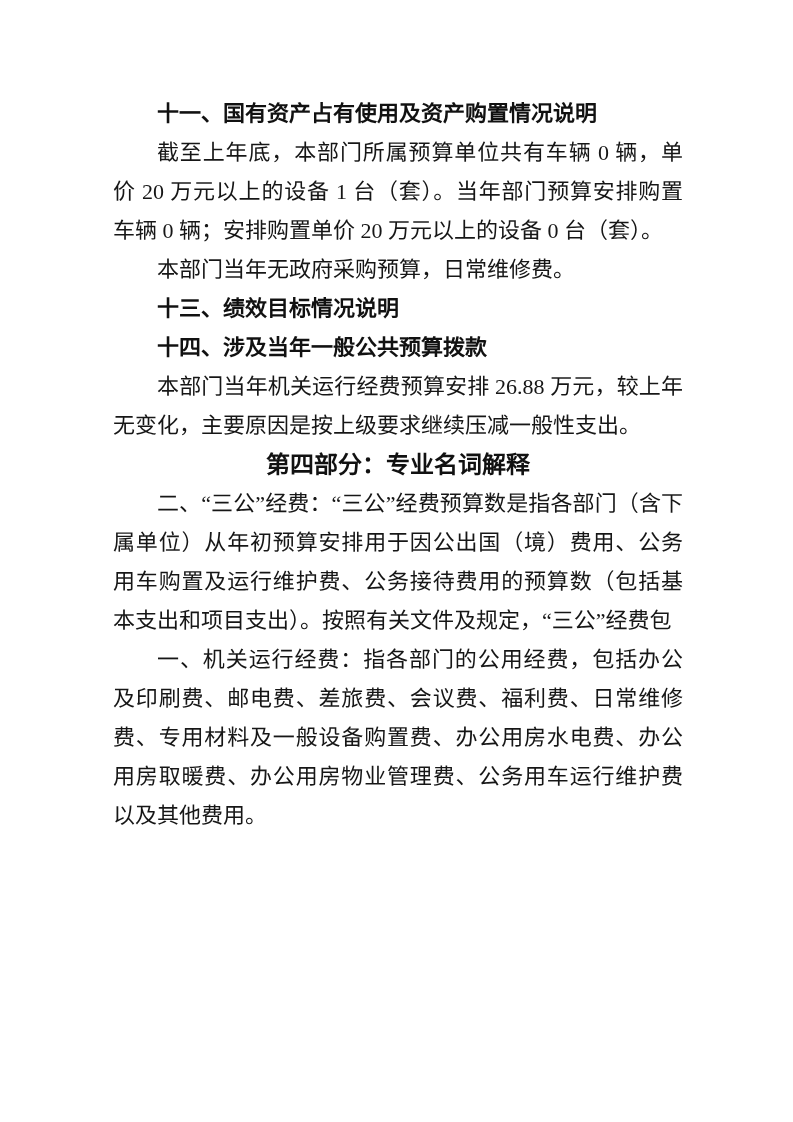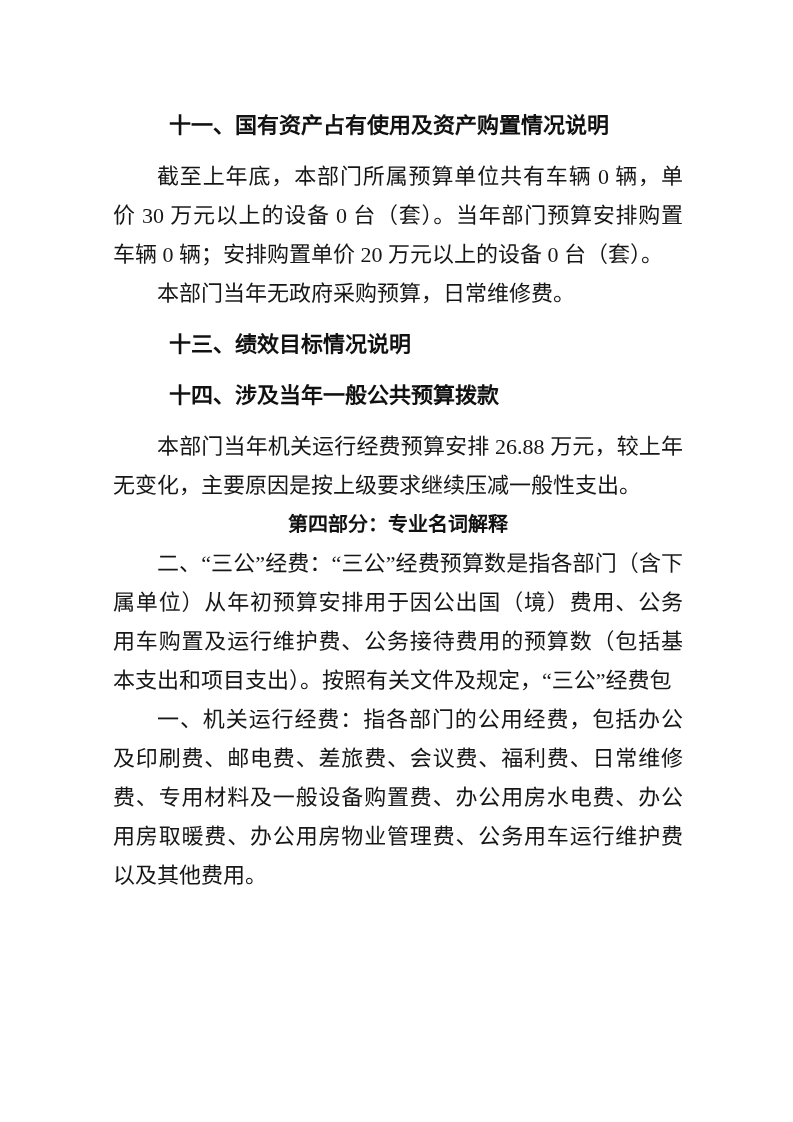--- a/index.html
+++ b/index.html
@@ -30,7 +30,7 @@
     color: #161616;
   }
   .sec-heading {
-    margin: 12px;
+    margin: 0;
     text-indent: 2em;
     text-align: left;
     font-family: "Liberation Sans", "DejaVu Sans", sans-serif;

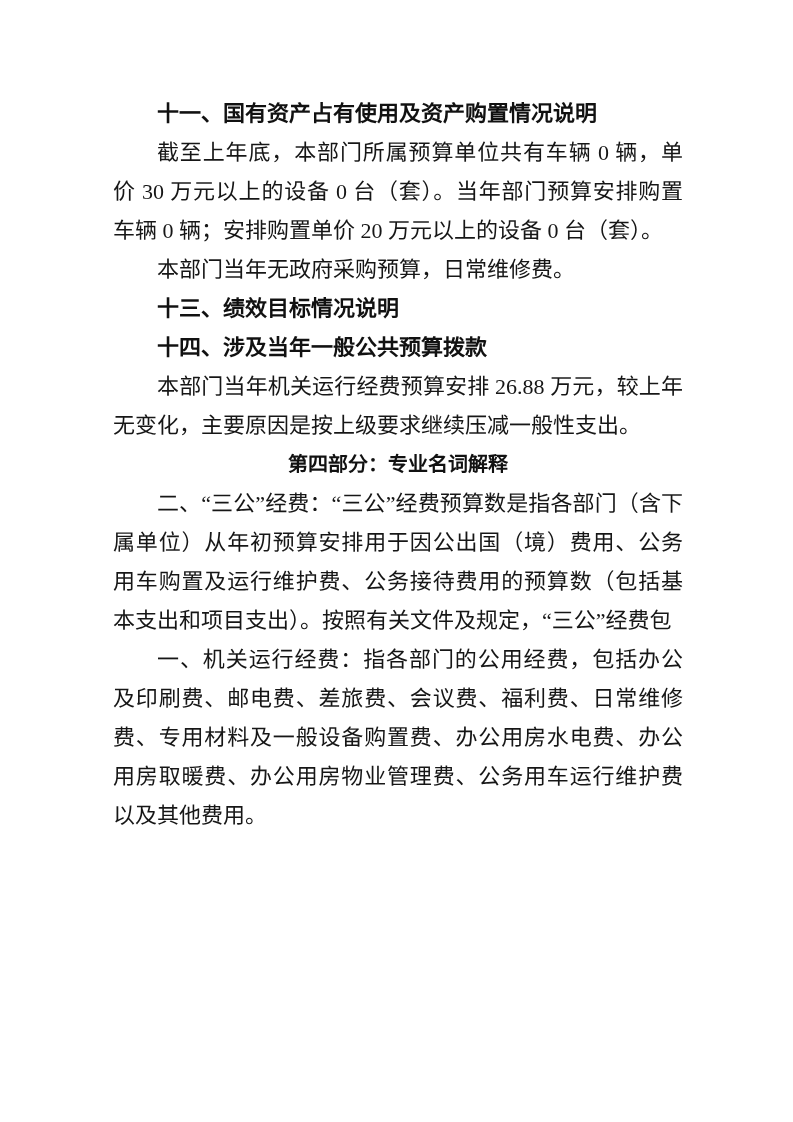--- a/index.html
+++ b/index.html
@@ -58,7 +58,7 @@
 
     <h3 class="sec-heading">十一、国有资产占有使用及资产购置情况说明</h3>
 
-    <p class="para">截至上年底，本部门所属预算单位共有车辆 0 辆，单价 30 万元以上的设备 0 台（套）。当年部门预算安排购置车辆 0 辆；安排购置单价 20 万元以上的设备 0 台（套）。</p>
+    <p class="para">截至上年底，本部门所属预算单位共有车辆 0 辆，单价 20 万元以上的设备 1 台（套）。当年部门预算安排购置车辆 0 辆；安排购置单价 20 万元以上的设备 0 台（套）。</p>
 
 
     <p class="para">本部门当年无政府采购预算，日常维修费。</p>

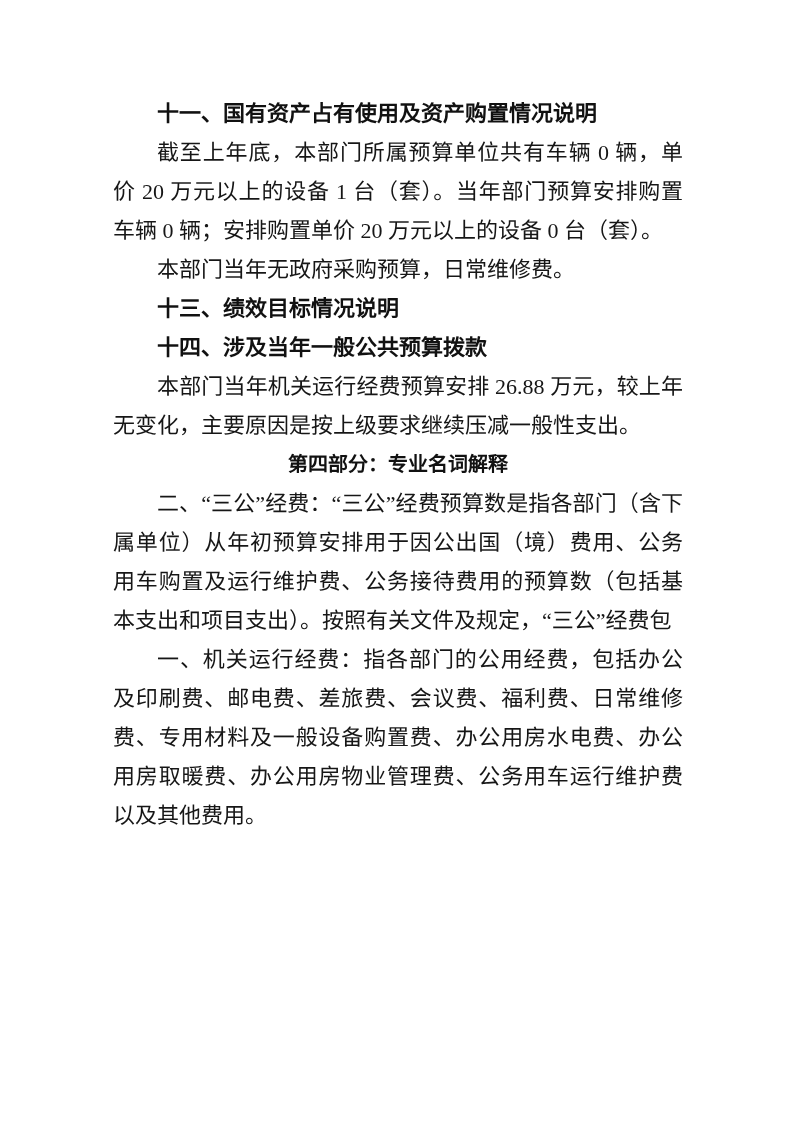--- a/index.html
+++ b/index.html
@@ -45,7 +45,7 @@
     text-align: center;
     font-family: "Liberation Sans", "DejaVu Sans", sans-serif;
     font-weight: 700;
-    font-size: 20px;
+    font-size: 24px;
     line-height: 39px;
     color: #111111;
   }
************
Go through the entries and copy every line that has "class".

     <h3 class="sec-heading">十一、国有资产占有使用及资产购置情况说明</h3>
-    <p class="para">截至上年底，本部门所属预算单位共有车辆 0 辆，单价 30 万元以上的设备 0 台（套）。当年部门预算安排购置车辆 0 辆；安排购置单价 20 万元以上的设备 0 台（套）。</p>
+    <p class="para">截至上年底，本部门所属预算单位共有车辆 0 辆，单价 20 万元以上的设备 1 台（套）。当年部门预算安排购置车辆 0 辆；安排购置单价 20 万元以上的设备 0 台（套）。</p>
     <p class="para">本部门当年无政府采购预算，日常维修费。</p>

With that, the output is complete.